About this exercise
Please write out all of the entries without altering anything.
··· Dataset
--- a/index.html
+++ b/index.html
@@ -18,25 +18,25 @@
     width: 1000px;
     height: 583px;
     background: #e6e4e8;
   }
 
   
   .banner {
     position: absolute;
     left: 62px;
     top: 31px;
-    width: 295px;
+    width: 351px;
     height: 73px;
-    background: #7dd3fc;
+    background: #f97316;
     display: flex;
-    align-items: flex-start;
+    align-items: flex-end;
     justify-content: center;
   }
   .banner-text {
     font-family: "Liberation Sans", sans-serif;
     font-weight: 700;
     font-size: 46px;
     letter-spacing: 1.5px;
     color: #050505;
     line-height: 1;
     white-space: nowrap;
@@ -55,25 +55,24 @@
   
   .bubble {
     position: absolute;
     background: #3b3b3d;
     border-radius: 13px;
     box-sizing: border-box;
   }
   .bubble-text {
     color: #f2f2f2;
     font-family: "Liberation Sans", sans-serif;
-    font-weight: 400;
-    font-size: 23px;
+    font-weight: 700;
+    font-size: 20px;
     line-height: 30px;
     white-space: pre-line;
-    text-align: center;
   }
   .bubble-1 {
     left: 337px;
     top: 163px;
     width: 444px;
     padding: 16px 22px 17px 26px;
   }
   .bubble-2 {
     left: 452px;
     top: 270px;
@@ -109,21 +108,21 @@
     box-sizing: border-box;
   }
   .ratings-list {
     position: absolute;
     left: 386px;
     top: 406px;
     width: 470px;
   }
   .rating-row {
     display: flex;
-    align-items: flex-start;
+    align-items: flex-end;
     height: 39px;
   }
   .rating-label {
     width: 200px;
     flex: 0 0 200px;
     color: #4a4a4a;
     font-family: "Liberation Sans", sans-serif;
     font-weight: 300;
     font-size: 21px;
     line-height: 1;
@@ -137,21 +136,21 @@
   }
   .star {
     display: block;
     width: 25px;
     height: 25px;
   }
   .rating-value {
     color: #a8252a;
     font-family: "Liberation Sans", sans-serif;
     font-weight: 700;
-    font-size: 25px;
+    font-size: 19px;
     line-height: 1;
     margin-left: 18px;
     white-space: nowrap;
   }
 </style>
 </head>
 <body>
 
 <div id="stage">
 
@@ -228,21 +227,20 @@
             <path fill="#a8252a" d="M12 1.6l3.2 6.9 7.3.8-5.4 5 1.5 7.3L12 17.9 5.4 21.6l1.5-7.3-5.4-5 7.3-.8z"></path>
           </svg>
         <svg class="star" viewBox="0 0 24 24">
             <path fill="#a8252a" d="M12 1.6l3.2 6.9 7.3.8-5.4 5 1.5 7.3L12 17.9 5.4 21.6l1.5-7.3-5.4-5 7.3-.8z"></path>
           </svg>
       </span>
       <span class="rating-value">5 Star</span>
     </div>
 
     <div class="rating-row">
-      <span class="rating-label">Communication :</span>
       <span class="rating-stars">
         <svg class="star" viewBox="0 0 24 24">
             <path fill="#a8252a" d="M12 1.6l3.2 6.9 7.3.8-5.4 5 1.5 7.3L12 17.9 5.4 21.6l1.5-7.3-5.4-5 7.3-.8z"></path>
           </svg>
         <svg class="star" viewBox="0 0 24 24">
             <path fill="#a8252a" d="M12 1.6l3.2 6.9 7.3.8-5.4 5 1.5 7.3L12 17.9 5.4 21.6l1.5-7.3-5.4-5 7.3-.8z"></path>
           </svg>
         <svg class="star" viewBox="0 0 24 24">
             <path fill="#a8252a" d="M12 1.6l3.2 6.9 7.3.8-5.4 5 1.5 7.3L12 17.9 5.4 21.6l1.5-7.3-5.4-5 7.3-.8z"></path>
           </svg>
······
Result of this task
--- a/index.html
+++ b/index.html
@@ -18,25 +18,25 @@
     width: 1000px;
     height: 583px;
     background: #e6e4e8;
   }
 
   
   .banner {
     position: absolute;
     left: 62px;
     top: 31px;
-    width: 295px;
+    width: 351px;
     height: 73px;
-    background: #7dd3fc;
+    background: #f97316;
     display: flex;
-    align-items: flex-start;
+    align-items: flex-end;
     justify-content: center;
   }
   .banner-text {
     font-family: "Liberation Sans", sans-serif;
     font-weight: 700;
     font-size: 46px;
     letter-spacing: 1.5px;
     color: #050505;
     line-height: 1;
     white-space: nowrap;
@@ -55,25 +55,24 @@
   
   .bubble {
     position: absolute;
     background: #3b3b3d;
     border-radius: 13px;
     box-sizing: border-box;
   }
   .bubble-text {
     color: #f2f2f2;
     font-family: "Liberation Sans", sans-serif;
-    font-weight: 400;
-    font-size: 23px;
+    font-weight: 700;
+    font-size: 20px;
     line-height: 30px;
     white-space: pre-line;
-    text-align: center;
   }
   .bubble-1 {
     left: 337px;
     top: 163px;
     width: 444px;
     padding: 16px 22px 17px 26px;
   }
   .bubble-2 {
     left: 452px;
     top: 270px;
@@ -109,21 +108,21 @@
     box-sizing: border-box;
   }
   .ratings-list {
     position: absolute;
     left: 386px;
     top: 406px;
     width: 470px;
   }
   .rating-row {
     display: flex;
-    align-items: flex-start;
+    align-items: flex-end;
     height: 39px;
   }
   .rating-label {
     width: 200px;
     flex: 0 0 200px;
     color: #4a4a4a;
     font-family: "Liberation Sans", sans-serif;
     font-weight: 300;
     font-size: 21px;
     line-height: 1;
@@ -137,21 +136,21 @@
   }
   .star {
     display: block;
     width: 25px;
     height: 25px;
   }
   .rating-value {
     color: #a8252a;
     font-family: "Liberation Sans", sans-serif;
     font-weight: 700;
-    font-size: 25px;
+    font-size: 19px;
     line-height: 1;
     margin-left: 18px;
     white-space: nowrap;
   }
 </style>
 </head>
 <body>
 
 <div id="stage">
 
@@ -228,21 +227,20 @@
             <path fill="#a8252a" d="M12 1.6l3.2 6.9 7.3.8-5.4 5 1.5 7.3L12 17.9 5.4 21.6l1.5-7.3-5.4-5 7.3-.8z"></path>
           </svg>
         <svg class="star" viewBox="0 0 24 24">
             <path fill="#a8252a" d="M12 1.6l3.2 6.9 7.3.8-5.4 5 1.5 7.3L12 17.9 5.4 21.6l1.5-7.3-5.4-5 7.3-.8z"></path>
           </svg>
       </span>
       <span class="rating-value">5 Star</span>
     </div>
 
     <div class="rating-row">
-      <span class="rating-label">Communication :</span>
       <span class="rating-stars">
         <svg class="star" viewBox="0 0 24 24">
             <path fill="#a8252a" d="M12 1.6l3.2 6.9 7.3.8-5.4 5 1.5 7.3L12 17.9 5.4 21.6l1.5-7.3-5.4-5 7.3-.8z"></path>
           </svg>
         <svg class="star" viewBox="0 0 24 24">
             <path fill="#a8252a" d="M12 1.6l3.2 6.9 7.3.8-5.4 5 1.5 7.3L12 17.9 5.4 21.6l1.5-7.3-5.4-5 7.3-.8z"></path>
           </svg>
         <svg class="star" viewBox="0 0 24 24">
             <path fill="#a8252a" d="M12 1.6l3.2 6.9 7.3.8-5.4 5 1.5 7.3L12 17.9 5.4 21.6l1.5-7.3-5.4-5 7.3-.8z"></path>
           </svg>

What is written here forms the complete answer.